Thyme

Thyme is one of the great European culinary herbs whose use spread with the Ancient Egyptians and Greeks. When it is used in cooking its wonderful smell fills the kitchen with a mouth-watering aroma.

Traditionally the ancient Greeks used thyme in their baths. Today if you simmer a handful of thyme leaves in 1/2 lt of water for 10 mins, then add the strained liquid into your bath, it will help ease tired muscles. Equally one can put the strained liquid into a hand spray and use it to clean the kitchen work surfaces as thyme is a strong antiseptic.

In the past ten years research has indicated that thyme is a strong antioxidant, this is a substance that inhibits the destructive effects of deterioration in both foodstuffs and the body.

In the kitchen, thyme is great with fish, chicken and many vegetable dishes. It is also lovely rolled into pastry before baking.

Baked Lamb Stew with Potatoes and Thyme.

(Recipe from Jekka’s Herb Cook Booked published by Ebury)

This is a form of Irish stew that my mother regularly made from very cheap cuts of lamb.

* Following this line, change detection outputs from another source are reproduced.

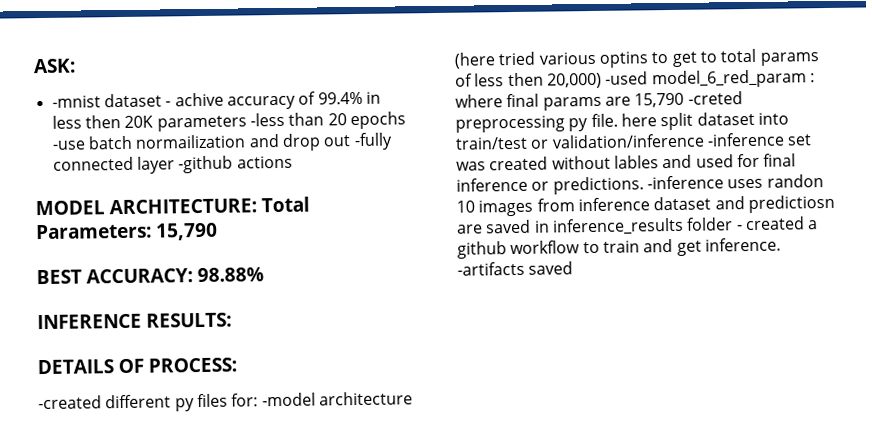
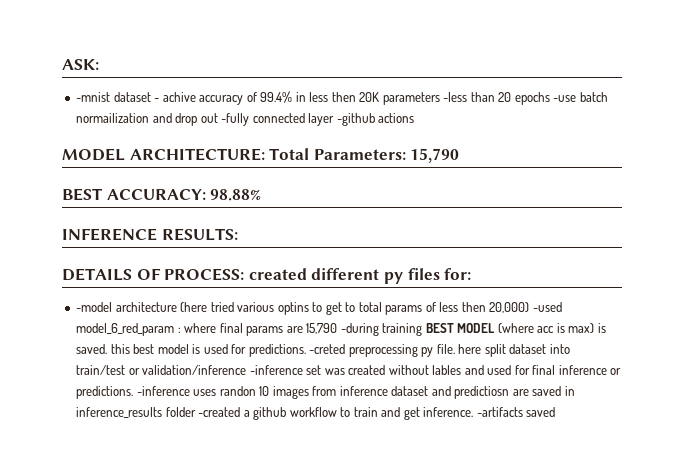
- DETAILS OF PROCESS:
- -created different py files for: -model architecture (here tried various optins to get to total params of less then 20,000) -used model_6_red_param : where final params are 15,790 -creted preprocessing py file. here split dataset into train/test or validation/inference -inference set was created without lables and used for final inference or predictions.
+ DETAILS OF PROCESS: created different py files for:
+ -model architecture (here tried various optins to get to total params of less then 20,000) -used model_6_red_param : where final params are 15,790 -during training BEST MODEL (where acc is max) is saved. this best model is used for predictions. -creted preprocessing py file. here split dataset into train/test or validation/inference -inference set was created without lables and used for final inference or predictions.
- -inference uses randon 10 images from inference dataset and predictiosn are saved in inference_results folder - created a github workflow to train and get inference.
+ -inference uses randon 10 images from inference dataset and predictiosn are saved in inference_results folder -created a github workflow to train and get inference.

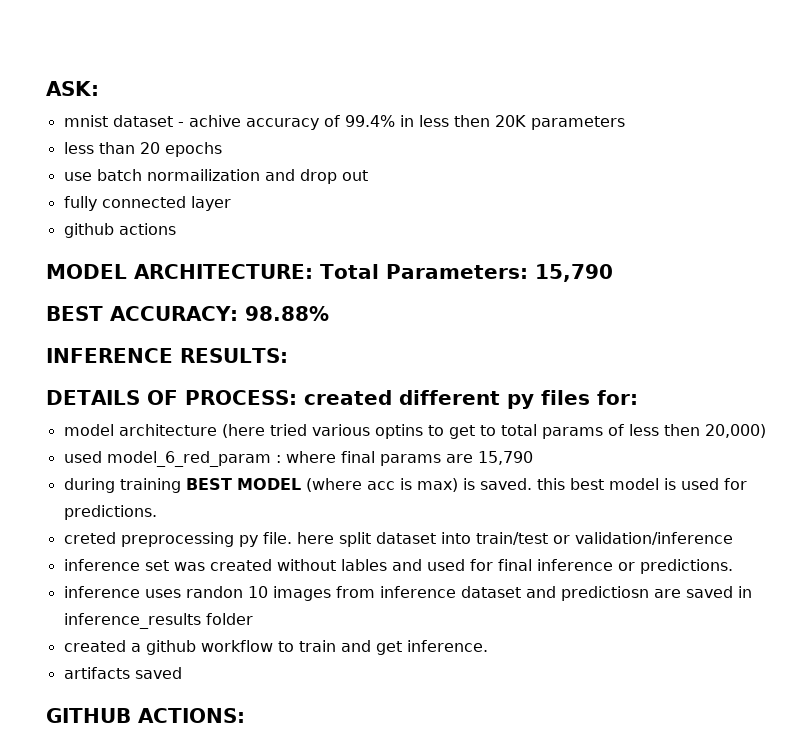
- -mnist dataset - achive accuracy of 99.4% in less then 20K parameters -less than 20 epochs -use batch normailization and drop out -fully connected layer -github actions
+ mnist dataset - achive accuracy of 99.4% in less then 20K parameters
+ less than 20 epochs
+ use batch normailization and drop out
+ fully connected layer
+ github actions
- -model architecture (here tried various optins to get to total params of less then 20,000) -used model_6_red_param :
+ model architecture (here tried various optins to get to total params of less then 20,000)
+ used model_6_red_param :
- where final params are 15,790 -during training BEST MODEL (where acc is max) is saved. this best model is used for predictions. -creted preprocessing py file. here split dataset into train/test or validation/inference -inference set was created without lables and used for final inference or predictions. -inference uses randon 10 images from inference dataset and predictiosn are saved in inference_results folder -created a github workflow to train and get inference. -artifacts saved
+ where final params are 15,790
+ during training BEST MODEL (where acc is max) is saved. this best model is used for predictions.
+ creted preprocessing py file. here split dataset into train/test or validation/inference
+ inference set was created without lables and used for final inference or predictions.
+ inference uses randon 10 images from inference dataset and predictiosn are saved in inference_results folder
+ created a github workflow to train and get inference.
+ artifacts saved
+ GITHUB ACTIONS:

The potatoes absorb the fat released from the lamb as it cooks, which in turn makes them delicious. The thyme enhances the flavour of the lamb. You can use stewing lamb or, if you wish to impress, you can use lamb chops. It is a highly aromatic, warming and nourishing; an all in one meal.

Serves 6

  • 1kg (2lbs 3oz) stewing lamb, cut into chunks or 12 small chops
  • 1kg (2lbs 3oz) potatoes, peeled and cut into large chunks
  • 2 large red onions, peeled and roughly chopped
  • The equivalent of 3 tablespoons of thyme leaves, either a single variety or a mixture of any of the following thymes; Compact, Porlock, French, Common or Jekka’s.
  • 3 tbs of chopped Celery Leaf including the stems (Flat leaved parsley makes an ideal substitute)
  • 125ml, olive oil
  • 6 ripe large tomatoes, cut into thick slices
  • 50g, (1.5oz) butter
  • 125ml, water
  • Salt and pepper
  • Preheat the oven to 180ºC 350ºF Gas Mk4.

Put the prepared lamb, onions and potatoes into a large casserole dish or a deep baking dish, season to taste. Add the thyme, parsley and olive oil. Mix the ingredients thoroughly with your hands turning all the vegetables and meat over. Cover the potatoes and lamb with a single layer of sliced tomatoes, lightly salt, then dot with butter over the top. Cover with a double layer of grease proof paper or baking foil, bake for 2 hours. From time to time, remove the cover and spoon some of the juices over the top of the dish. When cooked the lamb should be tender and the potatoes soft. Remove the casserole from the oven, increase the oven temperature to 200ºC, 400 ºF Gas 6. Remove the foil or baking paper, return the casserole to the oven and cook for a further 45 minutes. After 20 minutes gently, but thoroughly, turn the lamb, potatoes and tomatoes. This will brown the potatoes and the meat as well as reducing the cooking juices. Ideally serve the dish with fresh chunky bread and/or salad and/or broccoli.